Exercise in a pill?

Monday, August 4th, 2008

Researchers were hoping to deliver exercise in a pill, but instead they produced a performance-enhancing drug:

In 2004, Evans and his colleagues genetically engineered mice by tweaking a gene called PPAR-delta, a master regulator of different genes. Gene-engineered mice could run twice as far as normal mice and stayed lean even when fed a high-fat diet.

The next step was to find a drug that might mimic these effects.

Evans tested a compound called GW1516, one of a family of compounds that researchers are looking at as obesity and diabetes drugs. But even though it affected the genes of the mice, it did not affect their metabolism.

“There was no change at all in running performance. Nothing — not even a percent,” Evans said in a statement.

Then the researchers thought about what happens in real life.

“If you’re out of shape — and most of us are — and you want to change, you have to do some exercise.
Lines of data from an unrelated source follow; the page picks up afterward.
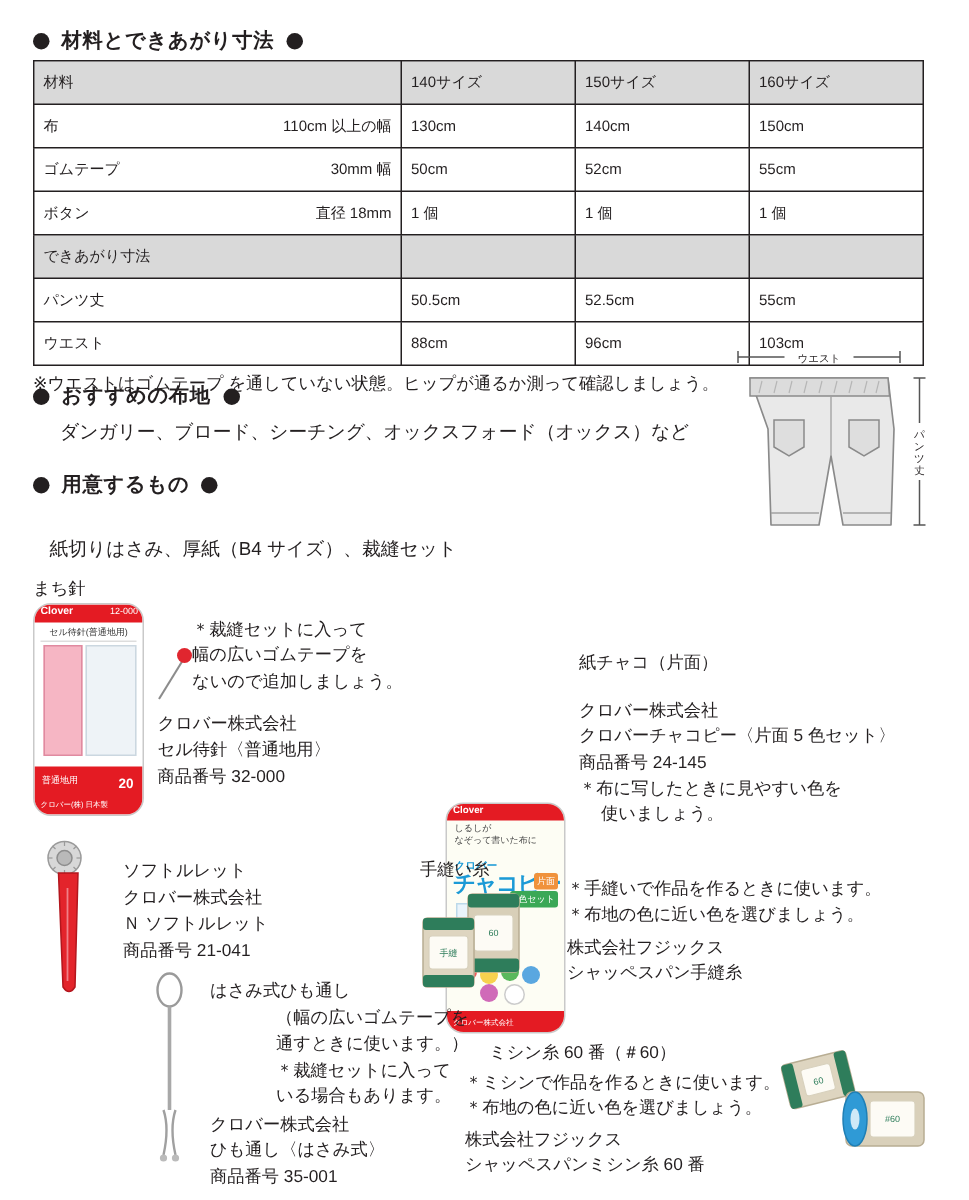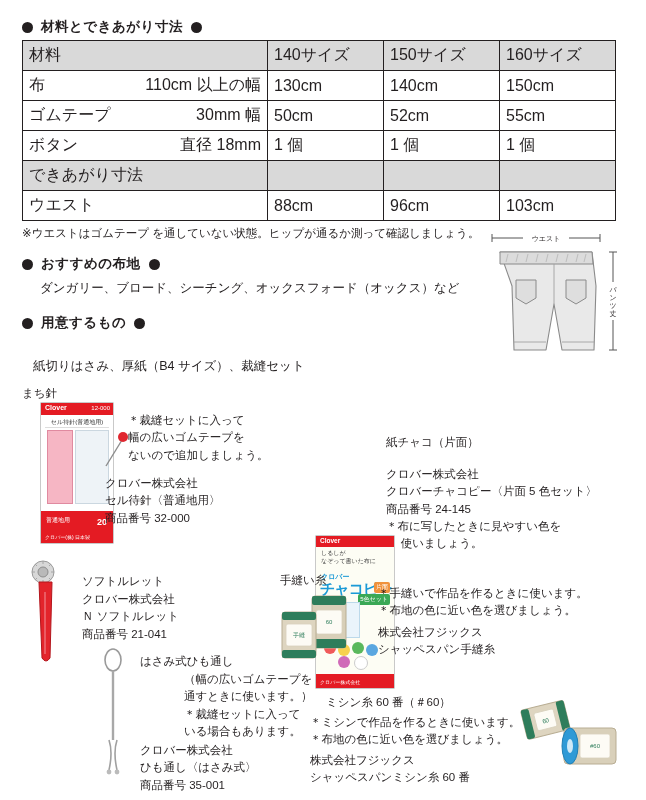--- a/index.html
+++ b/index.html
@@ -4,37 +4,37 @@
 <style>
   html,body{margin:0;padding:0;}
   body{
     width:646px;height:800px;
     background:#ffffff;
     font-family:"Liberation Sans","DejaVu Sans",sans-serif;
     color:#231f20;
     position:relative;
     overflow:hidden;
   }
-  .page{position:relative;width:612px;height:800px;padding-left:18px;}
+  .page{position:relative;width:612px;height:800px;}
 
   
   .sec-head{
     display:flex;align-items:center;gap:8px;
     font-size:13.5px;font-weight:bold;letter-spacing:.5px;
   }
   .dot{
     width:11px;height:11px;border-radius:50%;
     background:#231f20;display:inline-block;flex:none;
   }
 
   
   table.mat{
     border-collapse:collapse;
     width:593px;
-    font-size:16px;
+    font-size:10px;
     table-layout:fixed;
   }
   table.mat td,table.mat th{
     border:1px solid #231f20;
     padding:4px 6px;
     height:20px;
     font-weight:normal;
     vertical-align:middle;
   }
   .hdr{background:#d9d9d9;font-weight:bold;}
@@ -48,21 +48,21 @@
 
   
   .abs{position:absolute;}
 
   
   .pants-wrap{position:absolute;left:470px;top:228px;width:170px;height:150px;}
 
   
   .prod{position:absolute;}
   .pkg{
-    background:#ffffff;border:1px solid #c9c9c9;border-radius:1px;
+    background:#ffffff;border:1px solid #c9c9c9;border-radius:12px;
     position:relative;overflow:hidden;
   }
 
   .txt{font-size:11.5px;line-height:1.5;}
   .ttl{font-size:11.5px;line-height:1.5;}
 </style>
 </head>
 <body>
 
 <div class="page">
@@ -108,20 +108,26 @@
         <td class="c">1 個</td>
       </tr>
 
       <tr>
         <td class="hdr l">できあがり寸法</td>
         <td class="hdr"></td>
         <td class="hdr"></td>
         <td class="hdr"></td>
       </tr>
 
+      <tr>
+        <td class="l">パンツ丈</td>
+        <td class="c">50.5cm</td>
+        <td class="c">52.5cm</td>
+        <td class="c">55cm</td>
+      </tr>
       <tr>
         <td class="l">ウエスト</td>
         <td class="c">88cm</td>
         <td class="c">96cm</td>
         <td class="c">103cm</td>
       </tr>
     </tbody>
       </table>
     <div class="note">※ウエストはゴムテープ を通していない状態。ヒップが通るか測って確認しましょう。</div>
   </div>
The way we reprogram muscle in adults is by training.”

So they trained the mice while some were on the drug and others were not.

All the mice became more athletic but those given GW1516 ran 68 percent longer than those that had only done the exercise training. “The dramatic effect of the drug was stunning,” Evans said.

A drug like that doesn’t help couch potatoes, of course, or anyone with, say, a muscle-wasting disease, so they produced another drug along the same lines:

Mice given AICAR ran 44 percent longer than untreated animals, the researchers found.

“This is a drug that is like pharmacological exercise,” Evans says. “After four weeks of receiving the drug, the mice were behaving as if they’d been exercised.”

Treated mice could outrun mice given traditional exercise training, Evans said.